▸ **Work task**
For this exercise, the lines from the one with "npm run fetch" through the final line of the data below are to be transcribed exactly, and pictures are to be skipped.

▸ **Records for this exercise**
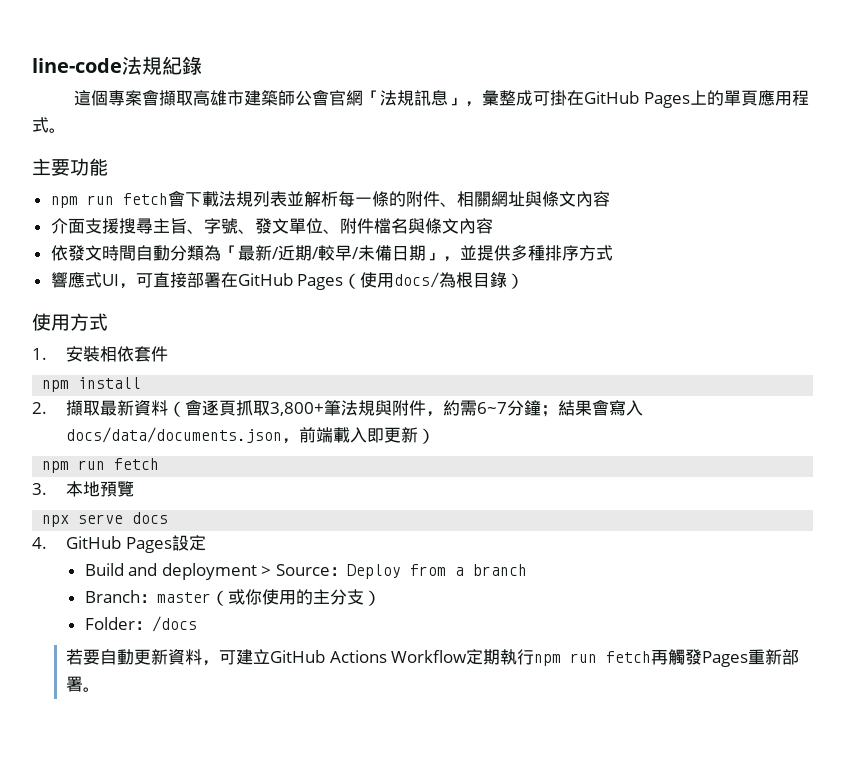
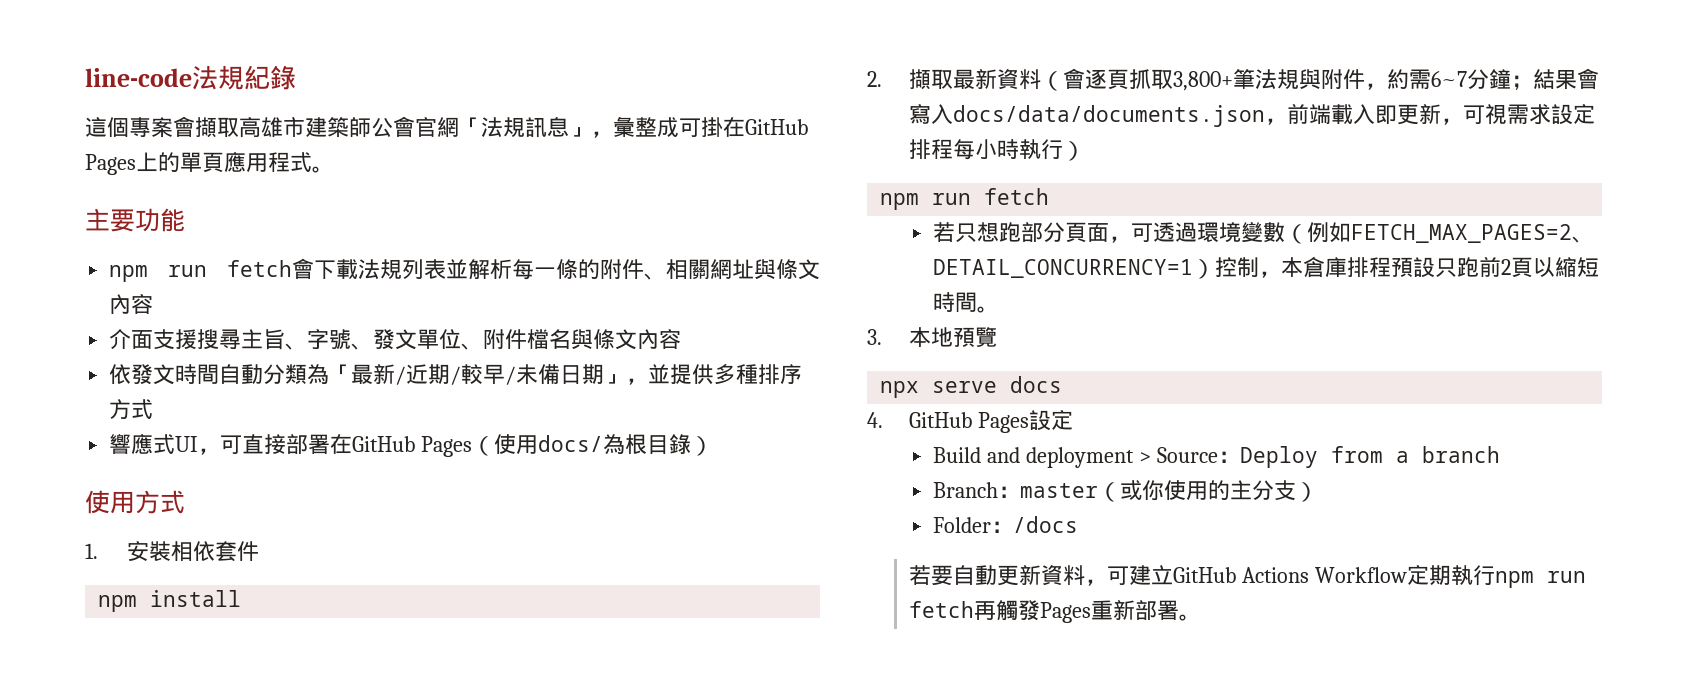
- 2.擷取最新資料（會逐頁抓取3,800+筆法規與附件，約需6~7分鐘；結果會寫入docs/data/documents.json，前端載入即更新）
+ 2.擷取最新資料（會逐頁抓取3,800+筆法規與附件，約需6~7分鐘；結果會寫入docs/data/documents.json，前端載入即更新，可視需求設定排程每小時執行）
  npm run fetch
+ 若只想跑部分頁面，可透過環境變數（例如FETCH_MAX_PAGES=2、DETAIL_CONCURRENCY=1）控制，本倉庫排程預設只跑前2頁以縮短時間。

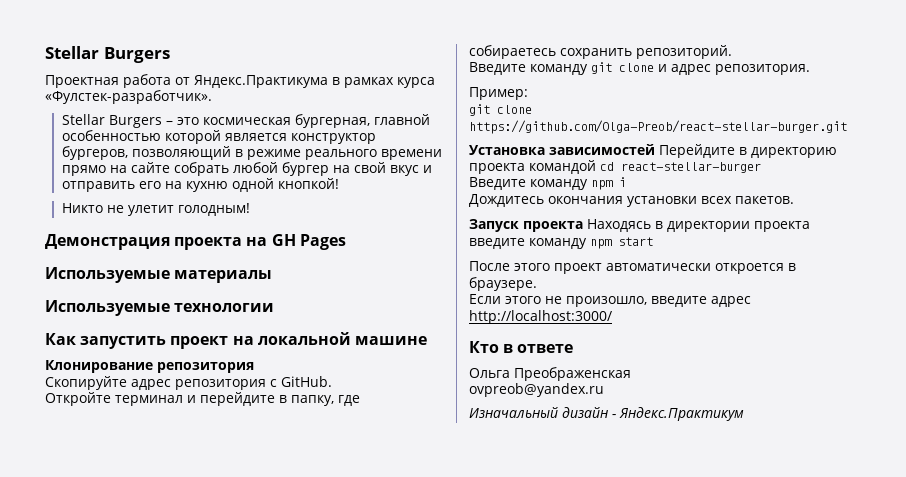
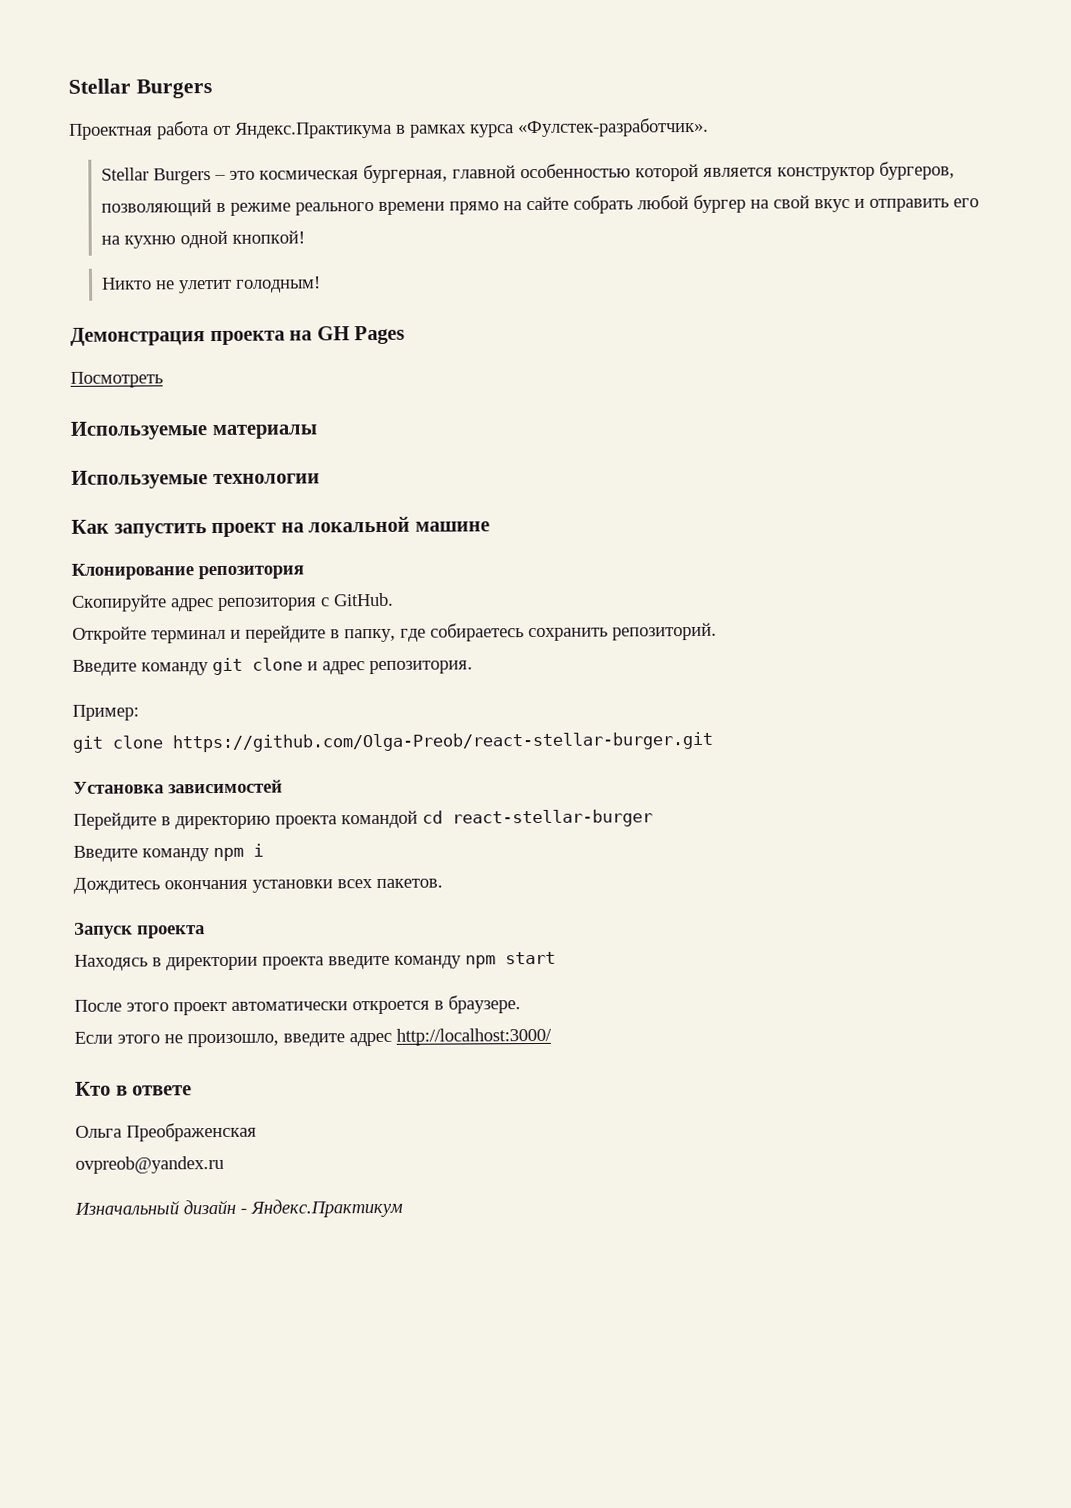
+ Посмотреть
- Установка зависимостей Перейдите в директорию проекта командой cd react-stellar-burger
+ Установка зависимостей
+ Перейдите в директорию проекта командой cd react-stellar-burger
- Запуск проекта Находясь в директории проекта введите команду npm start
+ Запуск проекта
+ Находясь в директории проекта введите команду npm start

▸ **Result for this task**
  npm run fetch
+ 若只想跑部分頁面，可透過環境變數（例如FETCH_MAX_PAGES=2、DETAIL_CONCURRENCY=1）控制，本倉庫排程預設只跑前2頁以縮短時間。

+ Посмотреть
- Установка зависимостей Перейдите в директорию проекта командой cd react-stellar-burger
+ Установка зависимостей
+ Перейдите в директорию проекта командой cd react-stellar-burger
- Запуск проекта Находясь в директории проекта введите команду npm start
+ Запуск проекта
+ Находясь в директории проекта введите команду npm start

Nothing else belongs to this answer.